-- WHAT IS EXPECTED --
Omitting all images, give the entries that follow again exactly as they read.

-- EXTRACTED RECORDS --
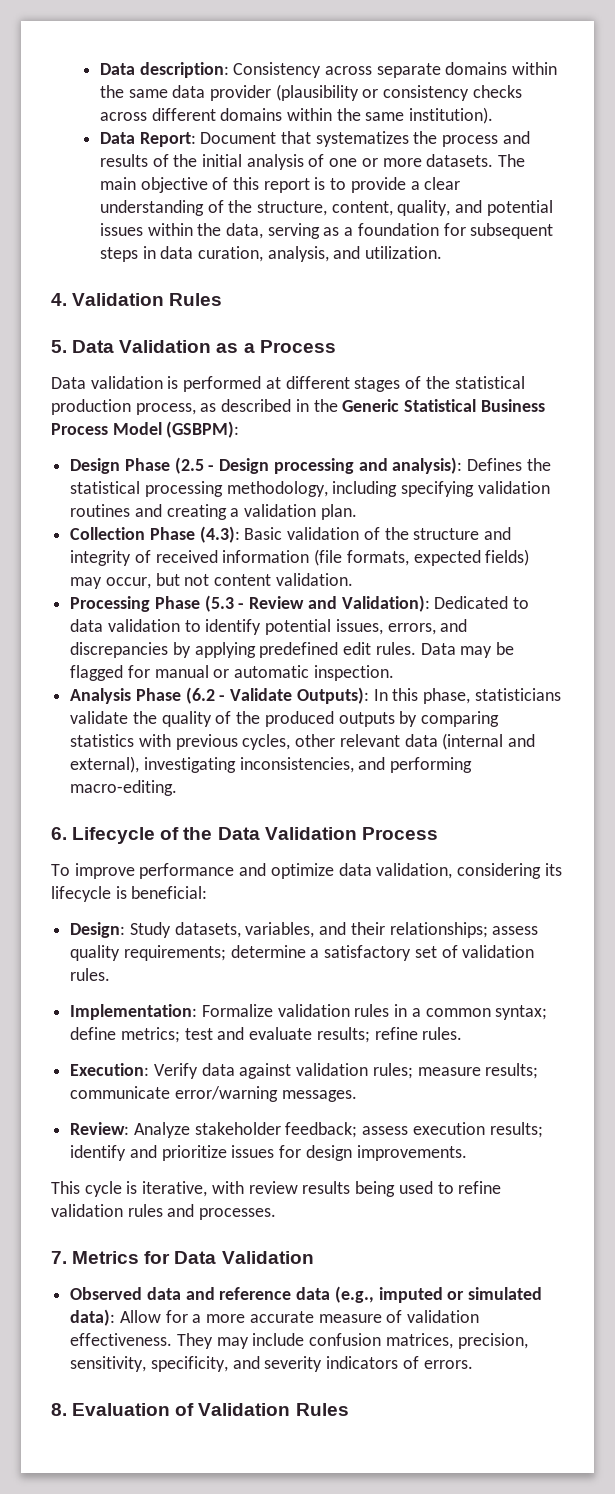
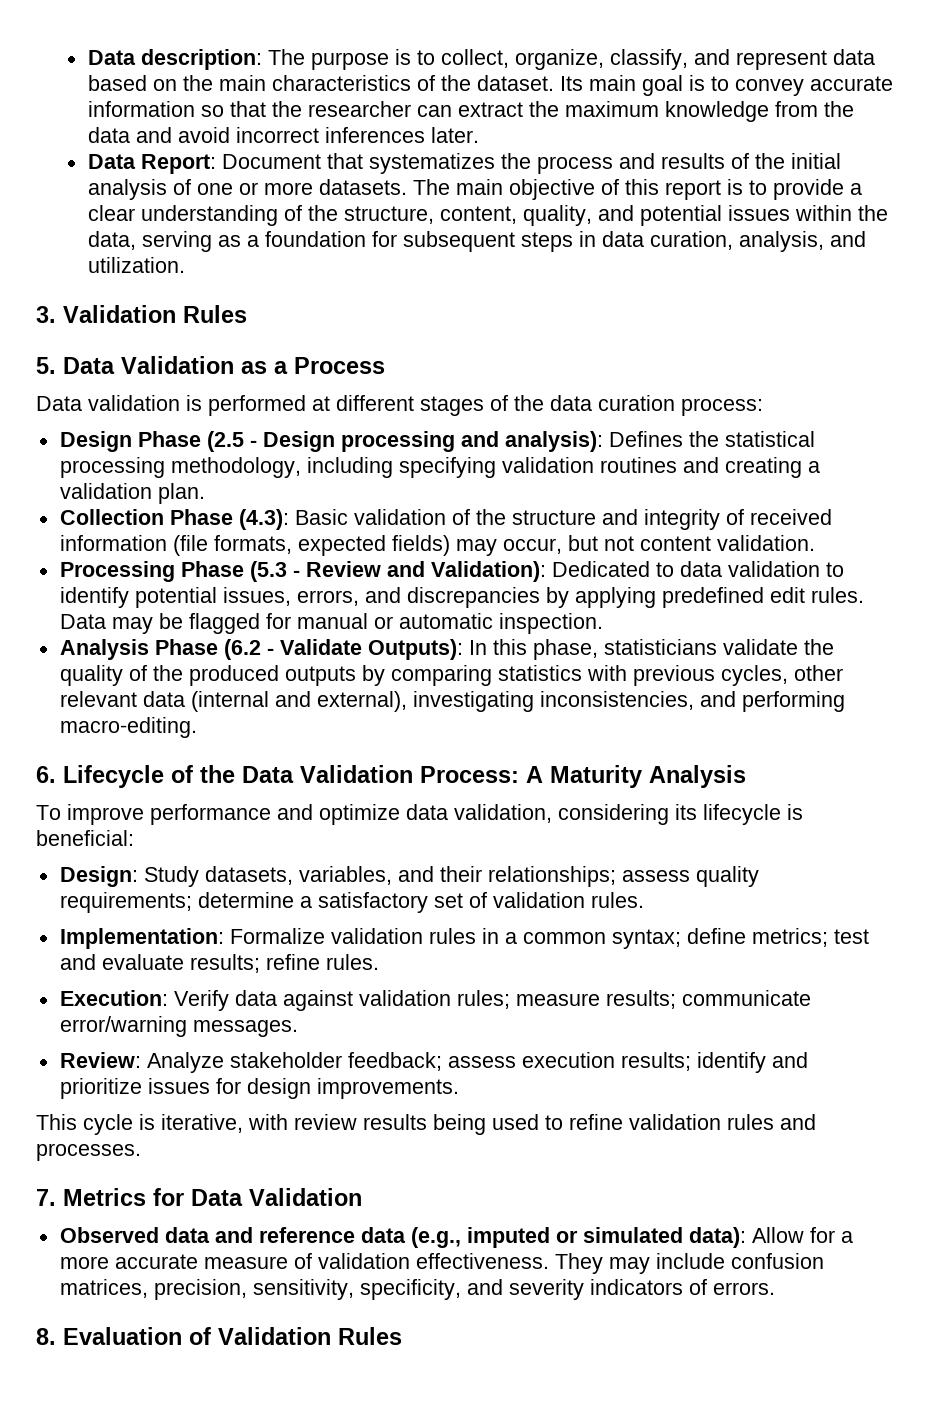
- Data description: Consistency across separate domains within the same data provider (plausibility or consistency checks across different domains within the same institution).
+ Data description: The purpose is to collect, organize, classify, and represent data based on the main characteristics of the dataset. Its main goal is to convey accurate information so that the researcher can extract the maximum knowledge from the data and avoid incorrect inferences later.
- 4. Validation Rules
+ 3. Validation Rules
- Data validation is performed at different stages of the statistical production process, as described in the Generic Statistical Business Process Model (GSBPM):
+ Data validation is performed at different stages of the data curation process:
- 6. Lifecycle of the Data Validation Process
+ 6. Lifecycle of the Data Validation Process: A Maturity Analysis

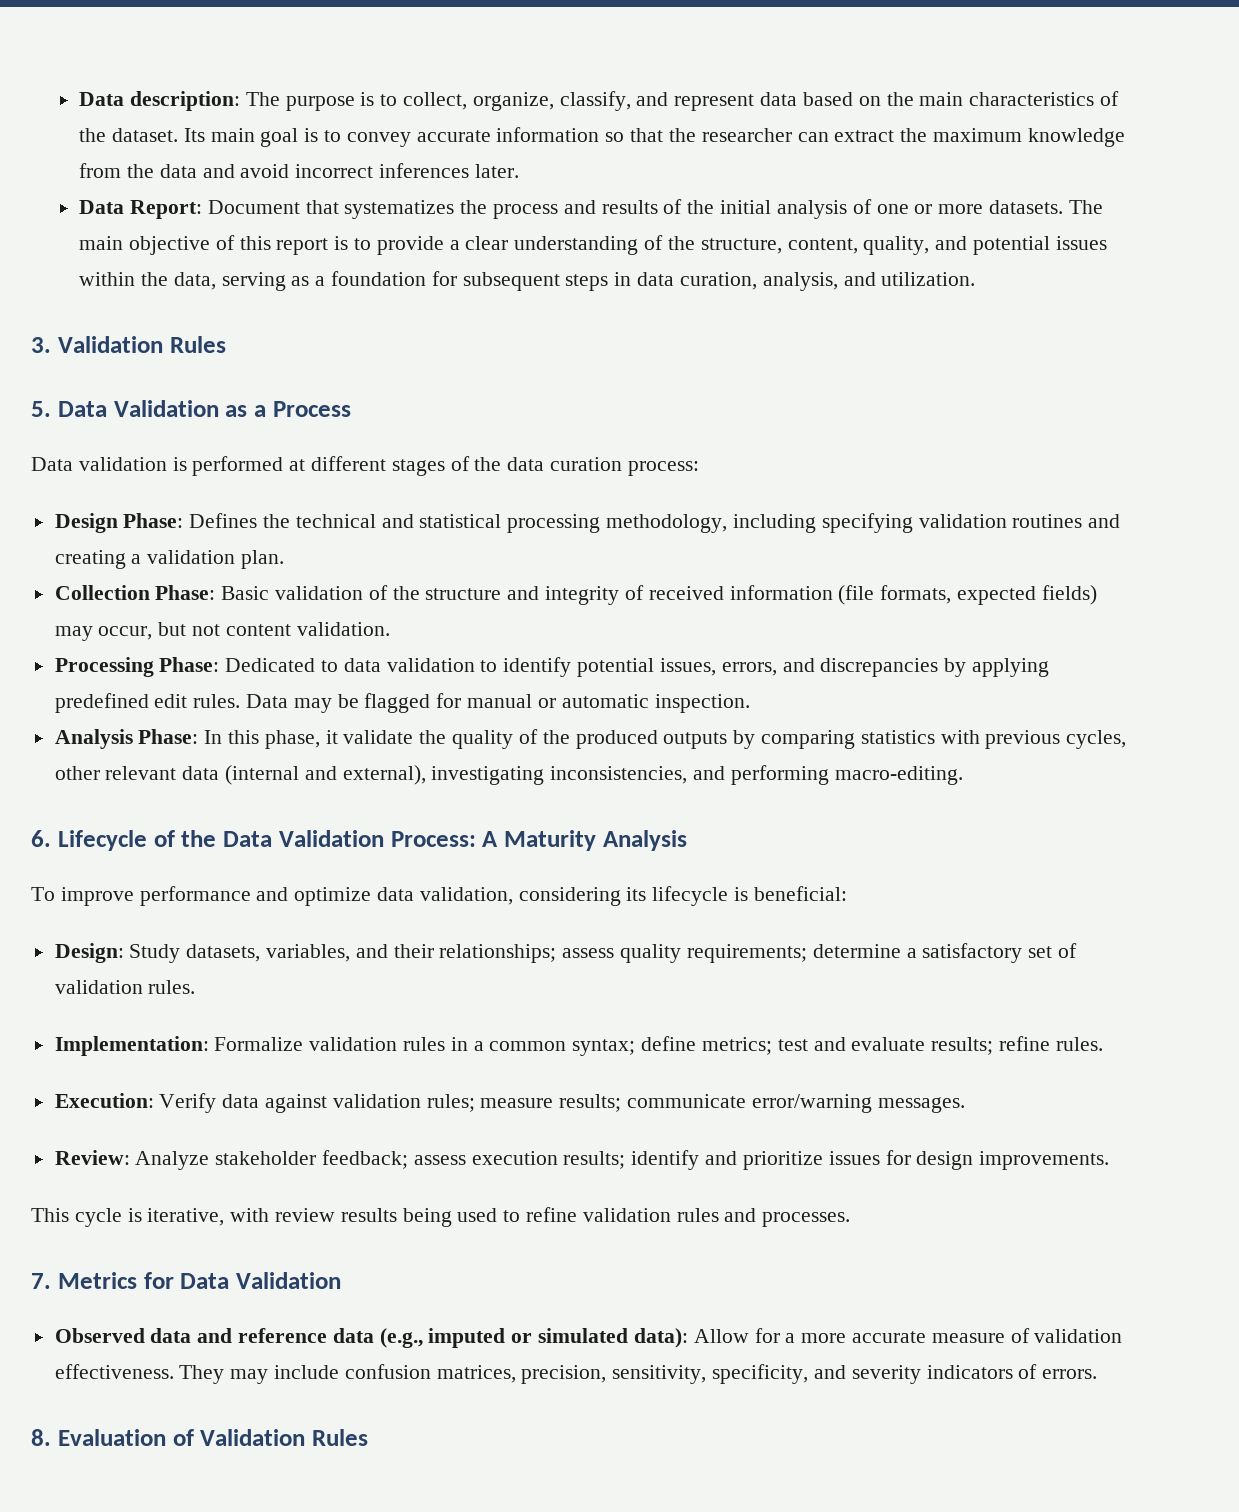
- Design Phase (2.5 - Design processing and analysis): Defines the statistical processing methodology, including specifying validation routines and creating a validation plan.
+ Design Phase: Defines the technical and statistical processing methodology, including specifying validation routines and creating a validation plan.
- Collection Phase (4.3): Basic validation of the structure and integrity of received information (file formats, expected fields) may occur, but not content validation.
+ Collection Phase: Basic validation of the structure and integrity of received information (file formats, expected fields) may occur, but not content validation.
- Processing Phase (5.3 - Review and Validation): Dedicated to data validation to identify potential issues, errors, and discrepancies by applying predefined edit rules.
+ Processing Phase: Dedicated to data validation to identify potential issues, errors, and discrepancies by applying predefined edit rules.
- Analysis Phase (6.2 - Validate Outputs): In this phase, statisticians validate the quality of the produced outputs by comparing statistics with previous cycles, other relevant data (internal and external), investigating inconsistencies, and performing macro-editing.
+ Analysis Phase: In this phase, it validate the quality of the produced outputs by comparing statistics with previous cycles, other relevant data (internal and external), investigating inconsistencies, and performing macro-editing.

-- PROBLEM SOLUTION --
- Data description: Consistency across separate domains within the same data provider (plausibility or consistency checks across different domains within the same institution).
+ Data description: The purpose is to collect, organize, classify, and represent data based on the main characteristics of the dataset. Its main goal is to convey accurate information so that the researcher can extract the maximum knowledge from the data and avoid incorrect inferences later.
- 4. Validation Rules
+ 3. Validation Rules
- Data validation is performed at different stages of the statistical production process, as described in the Generic Statistical Business Process Model (GSBPM):
+ Data validation is performed at different stages of the data curation process:
- 6. Lifecycle of the Data Validation Process
+ 6. Lifecycle of the Data Validation Process: A Maturity Analysis

- Design Phase (2.5 - Design processing and analysis): Defines the statistical processing methodology, including specifying validation routines and creating a validation plan.
+ Design Phase: Defines the technical and statistical processing methodology, including specifying validation routines and creating a validation plan.
- Collection Phase (4.3): Basic validation of the structure and integrity of received information (file formats, expected fields) may occur, but not content validation.
+ Collection Phase: Basic validation of the structure and integrity of received information (file formats, expected fields) may occur, but not content validation.
- Processing Phase (5.3 - Review and Validation): Dedicated to data validation to identify potential issues, errors, and discrepancies by applying predefined edit rules.
+ Processing Phase: Dedicated to data validation to identify potential issues, errors, and discrepancies by applying predefined edit rules.
- Analysis Phase (6.2 - Validate Outputs): In this phase, statisticians validate the quality of the produced outputs by comparing statistics with previous cycles, other relevant data (internal and external), investigating inconsistencies, and performing macro-editing.
+ Analysis Phase: In this phase, it validate the quality of the produced outputs by comparing statistics with previous cycles, other relevant data (internal and external), investigating inconsistencies, and performing macro-editing.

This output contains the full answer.